» Supplied records
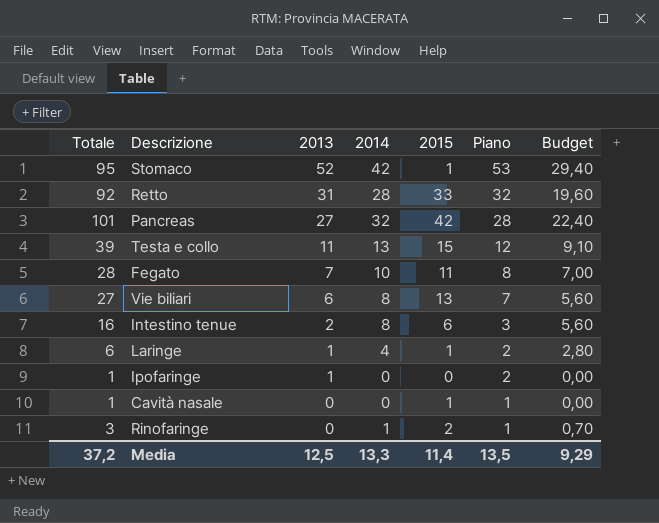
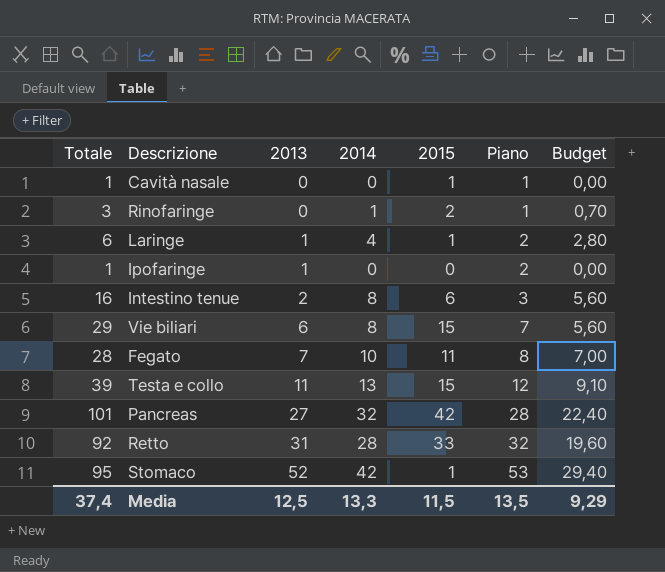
row order: 2013 descending -> 2013 ascending
Vie biliari | Totale: 27 -> 29
Vie biliari | 2015: 13 -> 15
Media | Totale: 37,2 -> 37,4
Media | 2015: 11,4 -> 11,5

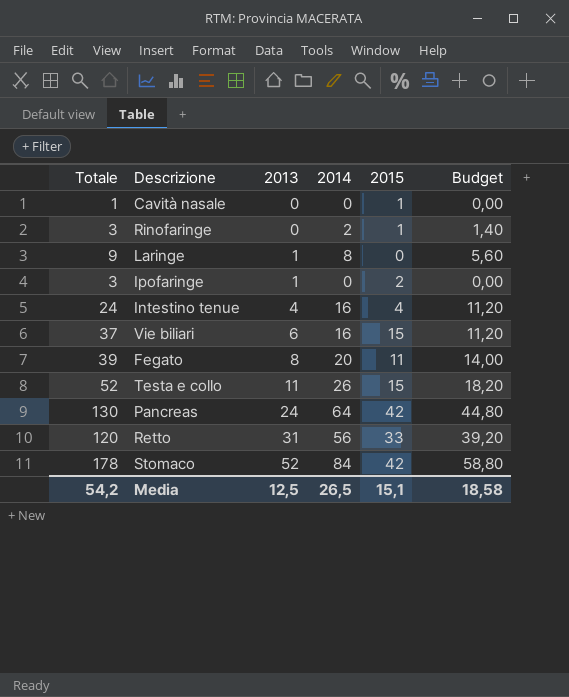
column Piano | formula: [2013] + 1 -> none
Rinofaringe | 2014: 1 -> 2
Rinofaringe | 2015: 2 -> 1
Rinofaringe | Budget: 0,70 -> 1,40
Laringe | Totale: 6 -> 9
Laringe | 2014: 4 -> 8
Laringe | 2015: 1 -> 0
Laringe | Budget: 2,80 -> 5,60
Ipofaringe | Totale: 1 -> 3
Ipofaringe | 2015: 0 -> 2
Intestino tenue | Totale: 16 -> 24
Intestino tenue | 2013: 2 -> 4
Intestino tenue | 2014: 8 -> 16
Intestino tenue | 2015: 6 -> 4
Intestino tenue | Budget: 5,60 -> 11,20
Vie biliari | Totale: 29 -> 37
Vie biliari | 2014: 8 -> 16
Vie biliari | Budget: 5,60 -> 11,20
Fegato | Totale: 28 -> 39
Fegato | 2013: 7 -> 8
Fegato | 2014: 10 -> 20
Fegato | Budget: 7,00 -> 14,00
Testa e collo | Totale: 39 -> 52
Testa e collo | 2014: 13 -> 26
Testa e collo | Budget: 9,10 -> 18,20
Pancreas | Totale: 101 -> 130
Pancreas | 2013: 27 -> 24
Pancreas | 2014: 32 -> 64
Pancreas | Budget: 22,40 -> 44,80
Retto | Totale: 92 -> 120
Retto | 2014: 28 -> 56
Retto | Budget: 19,60 -> 39,20
Stomaco | Totale: 95 -> 178
Stomaco | 2014: 42 -> 84
Stomaco | 2015: 1 -> 42
Stomaco | Budget: 29,40 -> 58,80
Media | Totale: 37,4 -> 54,2
Media | 2014: 13,3 -> 26,5
Media | 2015: 11,5 -> 15,1
Media | Budget: 9,29 -> 18,58

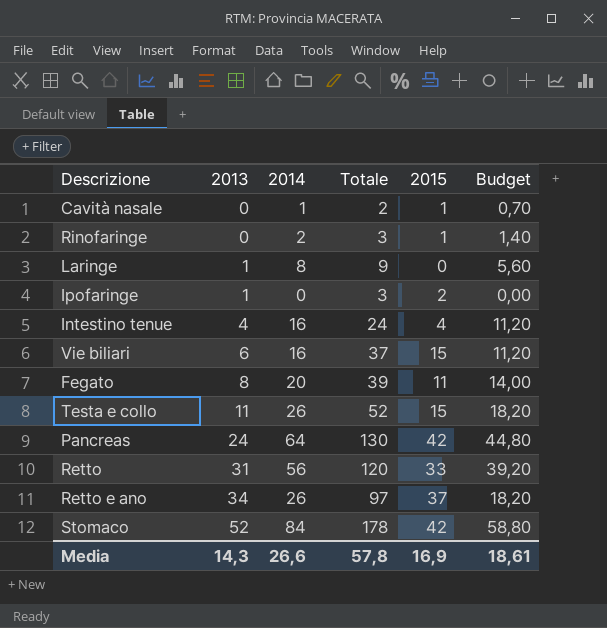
column Totale | position: 1 -> 4
Cavità nasale | 2014: 0 -> 1
Cavità nasale | Totale: 1 -> 2
Cavità nasale | Budget: 0,00 -> 0,70
row Retto e ano: none -> 34 | 26 | 97 | 37 | 18,20
Media | 2013: 12,5 -> 14,3
Media | 2014: 26,5 -> 26,6
Media | Totale: 54,2 -> 57,8
Media | 2015: 15,1 -> 16,9
Media | Budget: 18,58 -> 18,61

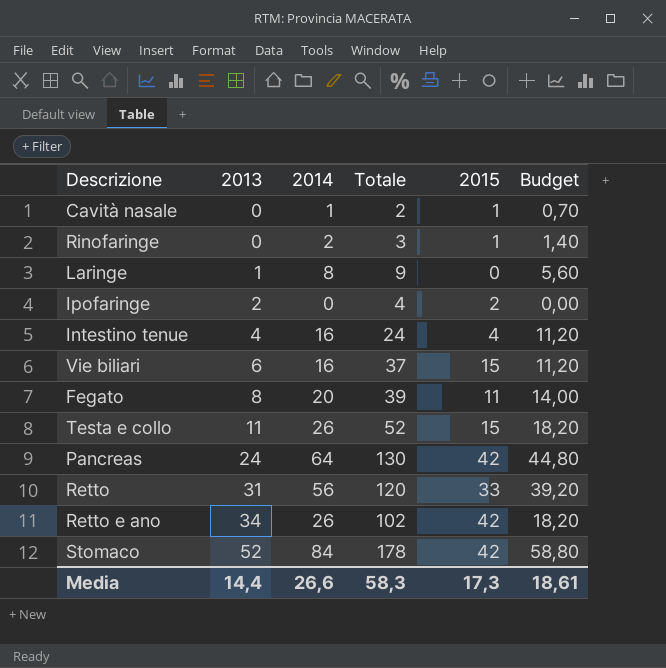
Ipofaringe | 2013: 1 -> 2
Ipofaringe | Totale: 3 -> 4
Retto e ano | Totale: 97 -> 102
Retto e ano | 2015: 37 -> 42
Media | 2013: 14,3 -> 14,4
Media | Totale: 57,8 -> 58,3
Media | 2015: 16,9 -> 17,3

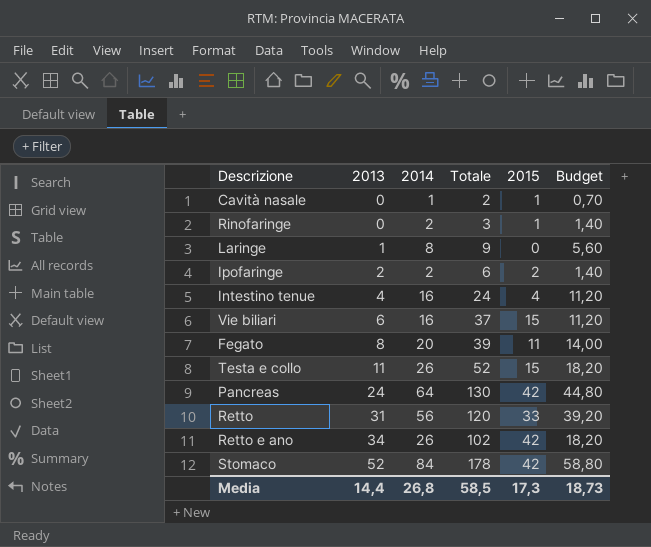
Ipofaringe | 2014: 0 -> 2
Ipofaringe | Totale: 4 -> 6
Ipofaringe | Budget: 0,00 -> 1,40
Media | 2014: 26,6 -> 26,8
Media | Totale: 58,3 -> 58,5
Media | Budget: 18,61 -> 18,73

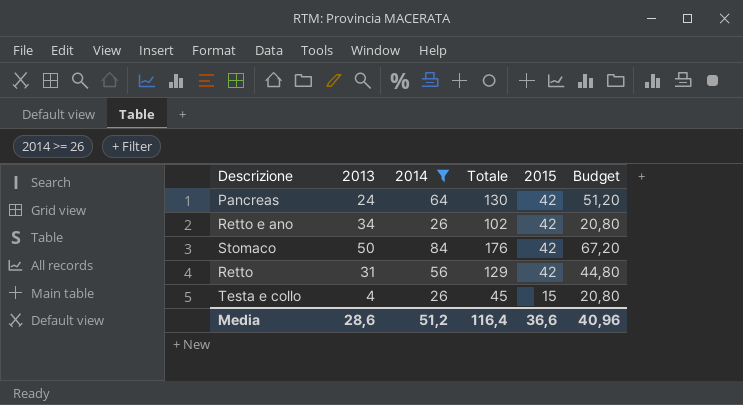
filter: none -> 2014 >= 26
row order: 2013 ascending -> 2015 descending
column Budget | formula: [2014] * 0,7 -> [2014] * 0,8
Stomaco | 2013: 52 -> 50
Stomaco | Totale: 178 -> 176
Retto | Totale: 120 -> 129
Retto | 2015: 33 -> 42
Testa e collo | 2013: 11 -> 4
Testa e collo | Totale: 52 -> 45
Media | 2013: 14,4 -> 28,6
Media | 2014: 26,8 -> 51,2
Media | Totale: 58,5 -> 116,4
Media | 2015: 17,3 -> 36,6
Media | Budget: 18,73 -> 40,96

» Goal of the exercise
The whole listing must be restated word for word. Leave out any pictures.

» Expected answer
row order: 2013 descending -> 2013 ascending
Vie biliari | Totale: 27 -> 29
Vie biliari | 2015: 13 -> 15
Media | Totale: 37,2 -> 37,4
Media | 2015: 11,4 -> 11,5

column Piano | formula: [2013] + 1 -> none
Rinofaringe | 2014: 1 -> 2
Rinofaringe | 2015: 2 -> 1
Rinofaringe | Budget: 0,70 -> 1,40
Laringe | Totale: 6 -> 9
Laringe | 2014: 4 -> 8
Laringe | 2015: 1 -> 0
Laringe | Budget: 2,80 -> 5,60
Ipofaringe | Totale: 1 -> 3
Ipofaringe | 2015: 0 -> 2
Intestino tenue | Totale: 16 -> 24
Intestino tenue | 2013: 2 -> 4
Intestino tenue | 2014: 8 -> 16
Intestino tenue | 2015: 6 -> 4
Intestino tenue | Budget: 5,60 -> 11,20
Vie biliari | Totale: 29 -> 37
Vie biliari | 2014: 8 -> 16
Vie biliari | Budget: 5,60 -> 11,20
Fegato | Totale: 28 -> 39
Fegato | 2013: 7 -> 8
Fegato | 2014: 10 -> 20
Fegato | Budget: 7,00 -> 14,00
Testa e collo | Totale: 39 -> 52
Testa e collo | 2014: 13 -> 26
Testa e collo | Budget: 9,10 -> 18,20
Pancreas | Totale: 101 -> 130
Pancreas | 2013: 27 -> 24
Pancreas | 2014: 32 -> 64
Pancreas | Budget: 22,40 -> 44,80
Retto | Totale: 92 -> 120
Retto | 2014: 28 -> 56
Retto | Budget: 19,60 -> 39,20
Stomaco | Totale: 95 -> 178
Stomaco | 2014: 42 -> 84
Stomaco | 2015: 1 -> 42
Stomaco | Budget: 29,40 -> 58,80
Media | Totale: 37,4 -> 54,2
Media | 2014: 13,3 -> 26,5
Media | 2015: 11,5 -> 15,1
Media | Budget: 9,29 -> 18,58

column Totale | position: 1 -> 4
Cavità nasale | 2014: 0 -> 1
Cavità nasale | Totale: 1 -> 2
Cavità nasale | Budget: 0,00 -> 0,70
row Retto e ano: none -> 34 | 26 | 97 | 37 | 18,20
Media | 2013: 12,5 -> 14,3
Media | 2014: 26,5 -> 26,6
Media | Totale: 54,2 -> 57,8
Media | 2015: 15,1 -> 16,9
Media | Budget: 18,58 -> 18,61

Ipofaringe | 2013: 1 -> 2
Ipofaringe | Totale: 3 -> 4
Retto e ano | Totale: 97 -> 102
Retto e ano | 2015: 37 -> 42
Media | 2013: 14,3 -> 14,4
Media | Totale: 57,8 -> 58,3
Media | 2015: 16,9 -> 17,3

Ipofaringe | 2014: 0 -> 2
Ipofaringe | Totale: 4 -> 6
Ipofaringe | Budget: 0,00 -> 1,40
Media | 2014: 26,6 -> 26,8
Media | Totale: 58,3 -> 58,5
Media | Budget: 18,61 -> 18,73

filter: none -> 2014 >= 26
row order: 2013 ascending -> 2015 descending
column Budget | formula: [2014] * 0,7 -> [2014] * 0,8
Stomaco | 2013: 52 -> 50
Stomaco | Totale: 178 -> 176
Retto | Totale: 120 -> 129
Retto | 2015: 33 -> 42
Testa e collo | 2013: 11 -> 4
Testa e collo | Totale: 52 -> 45
Media | 2013: 14,4 -> 28,6
Media | 2014: 26,8 -> 51,2
Media | Totale: 58,5 -> 116,4
Media | 2015: 17,3 -> 36,6
Media | Budget: 18,73 -> 40,96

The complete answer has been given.